European stock markets rallied yesterday after a successful Spanish bond auction eased concerns over the eurozone debt crisis and an upbeat IMF outlook on the world economy, traders said.

Madrid must be breathing a sigh of relief – it has avoided a catastrophic failed auction

At the close, London’s benchmark FTSE 100 index of top companies was up 1.78 per cent at 5,766.95 points.

In Frankfurt, the DAX 30 rallied 2.65 per cent to 6,801 points and in Paris the CAC 40 jumped 2.72 per cent to 3,292.51 points.

Elsewhere, Milan soared 3.68 per cent driven by banking shares, Madrid rose 2.28 per cent, Zurich 1.23 per cent and Amsterdam 2.34 per cent.

In foreign exchange trading, the European single currency slipped to $1.3136 from $1.3143 late in New York on Monday. The dollar rose to 80.71 Japanese yen from 80.39 yen.

At around 1600 GMT, US stocks had also jumped higher with the Dow Jones Industrial Average up 1.30 per cent, the broader S&P 500 advancing 1.32 per cent and the Nasdaq rising 1.58 per cent.

Before the opening bell on Wall Street, better-than-expected earnings reports from major companies such as Goldman Sachs, Coca-Cola and Johnson & Johnson helped give sentiment a boost.

European markets built on earlier gains after the International Monetary Fund hiked its global growth forecasts for this year and next to 3.5 per cent and 4.1 per cent in 2013.

New signs of a gradual global pick-up emerged in the first three months of the year, the IMF said, thanks in part to improved global financial conditions and easing fears about the eurozone debt crisis.

The report came as Spain succeeded in raising a higher-than-targeted €3.18 billion in 12- and 18-month bonds, albeit at a high price.

“Madrid must be breathing a sigh of relief – it has avoided a catastrophic failed auction for another day,” said analyst Kathleen Brooks at trading site Forex.com.

“It managed to sell 12- and 18-month debt with relative ease today. However, the stronger demand was driven by a sharp increase in bond yields.”

When compared to a similar auction on March 20, the rate on the 12-month debt soared to 2.623 per cent from 1.418 per cent, and the rate on 18-month debt jumped to 3.110 per cent from 1.711 per cent.

The debt sale was the first of two major tests of waning market confidence in Spain this week, with the state hoping to raise up to €2.5 billion in an auction of benchmark 10-year government debt tomorrow.

Chris Beauchamp, an analyst at IG Index trading group, said investors were now eagerly awaiting other European bond auctions later in the week.

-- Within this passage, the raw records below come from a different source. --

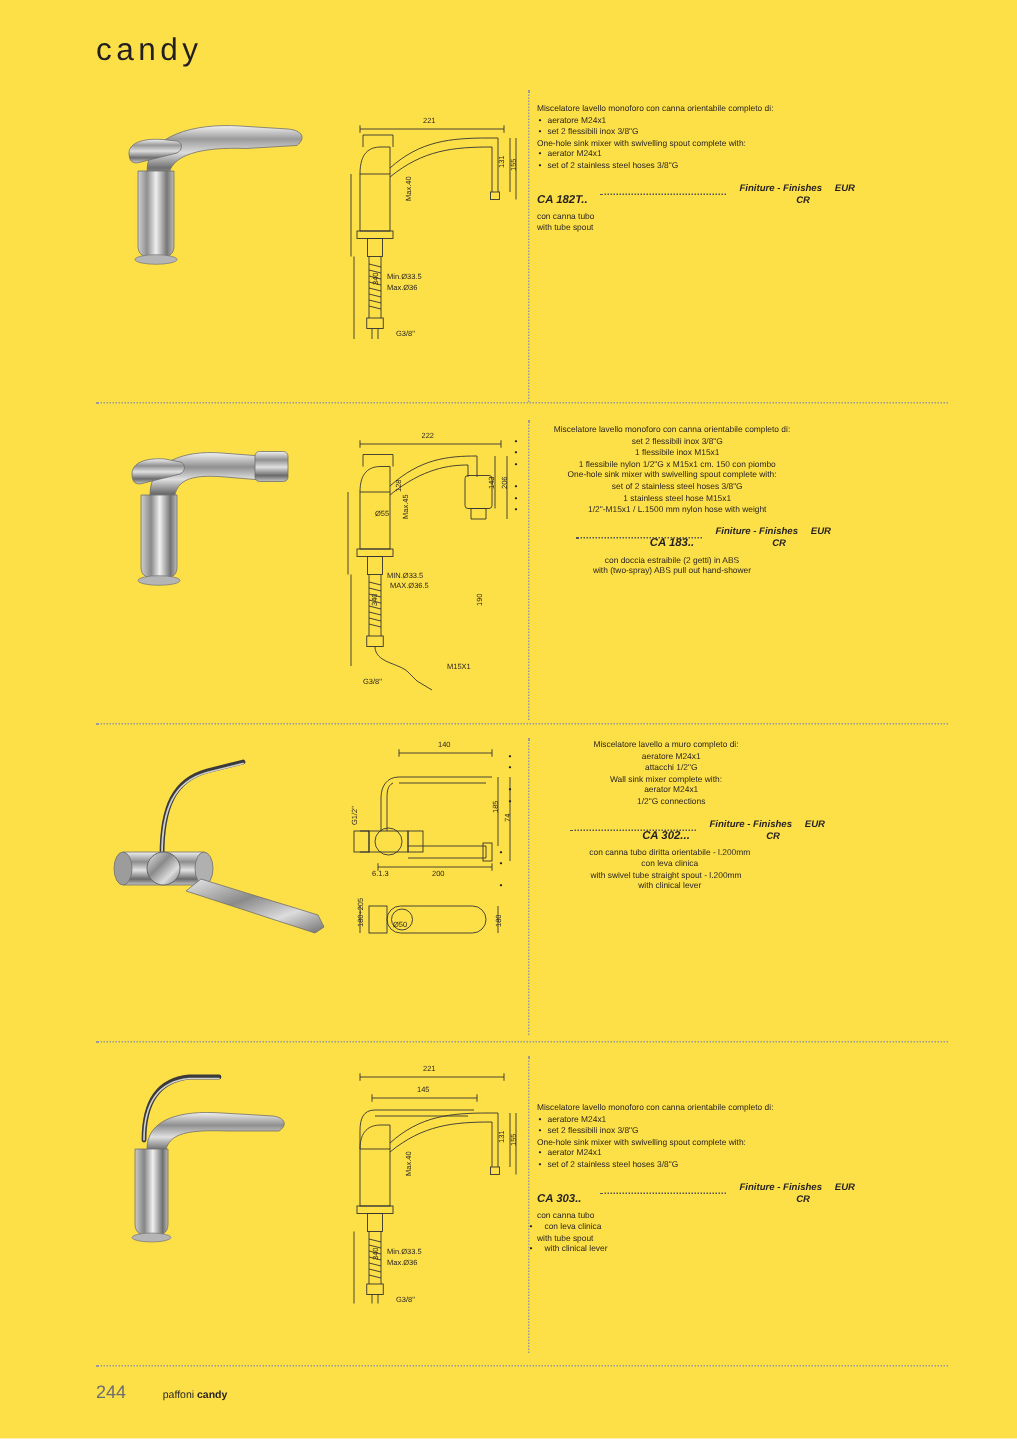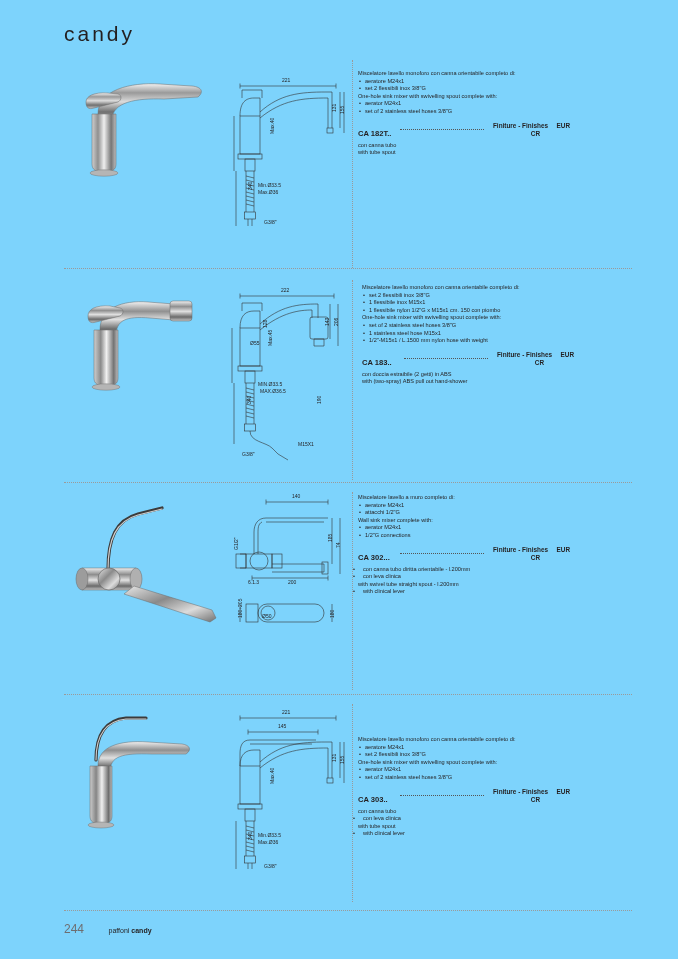"candy" .page { background: #7dd3fc -> #fde047 }
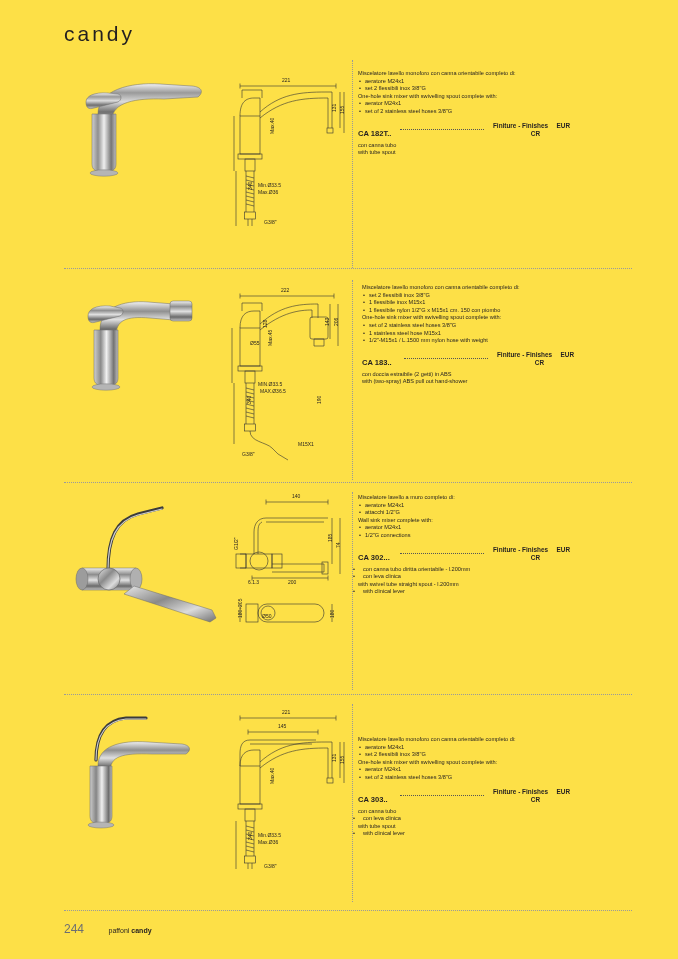"CA 182T.." .code-line { font-style: none -> italic }
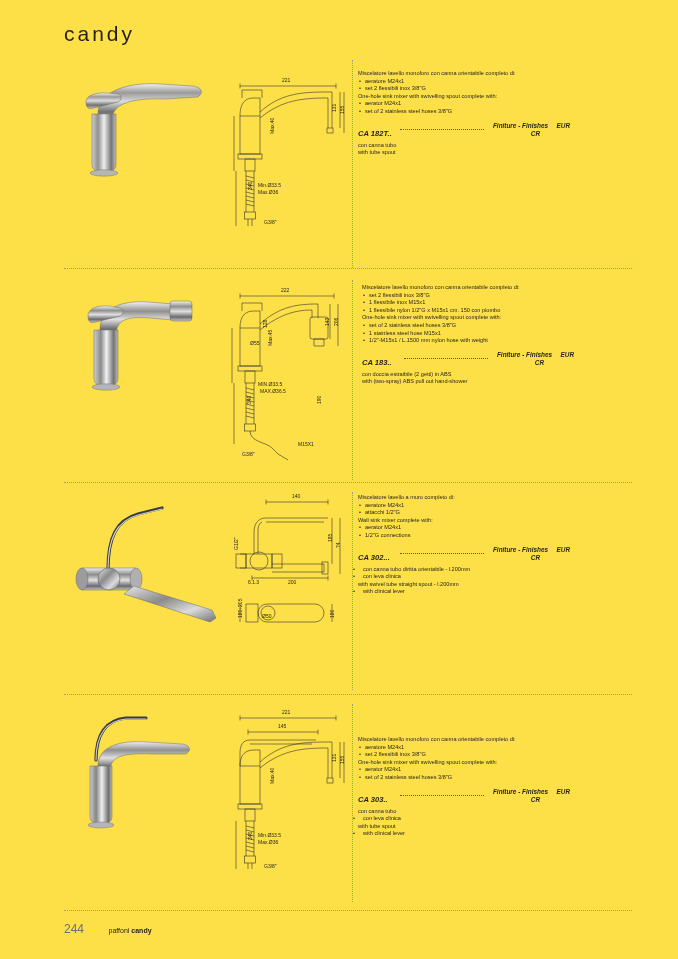"CA 183.." div.textblock { left: 362px -> 342px; text-align: none -> center }
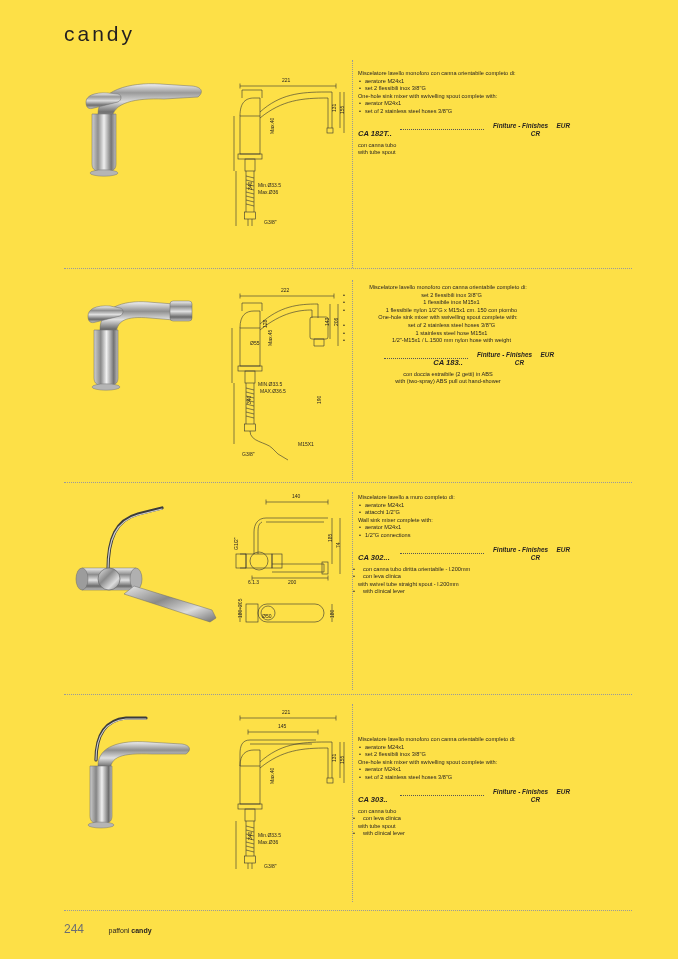"CA 302..." div.textblock { left: 358px -> 338px; text-align: none -> center }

“Investors will have to wait until Thursday for a more concrete gauge of sentiment, when Spain sells longer-term bonds and France also conducts an auction ahead of the first round of its presidential election,” he said.

Sentiment was also boosted yesterday by data showing that German investor confidence rose, unexpectedly, for the fifth month in a row.

The ZEW think tank’s economic expectations index edged up by 1.1 points in April to stand at 23.4 points, it said in a statement.

The figures defied market expectations for a drop due to concerns about the debt crisis and rising raw material prices.

Back in Madrid, Spanish oil giant Repsol saw its share price plummet by more than eight per cent in morning deals after Argentina said it would nationalise the group’s subsidiary YPF.

The stock closed at €16.42, down 6.06 per cent.

Argentinian President Cristina Kirchner rejected warnings from Madrid and announced on Monday that her government would take over most of Repsol’s 57.4 per cent stake in YPF.

The national and regional Argentinian governments are to own 51 per cent of YPF, which is the country’s biggest oil company.

Repsol has said it will take all possible legal measures to fight the Argentinian decision, which Repsol charged “violates the most fundamental principles of judicial security.”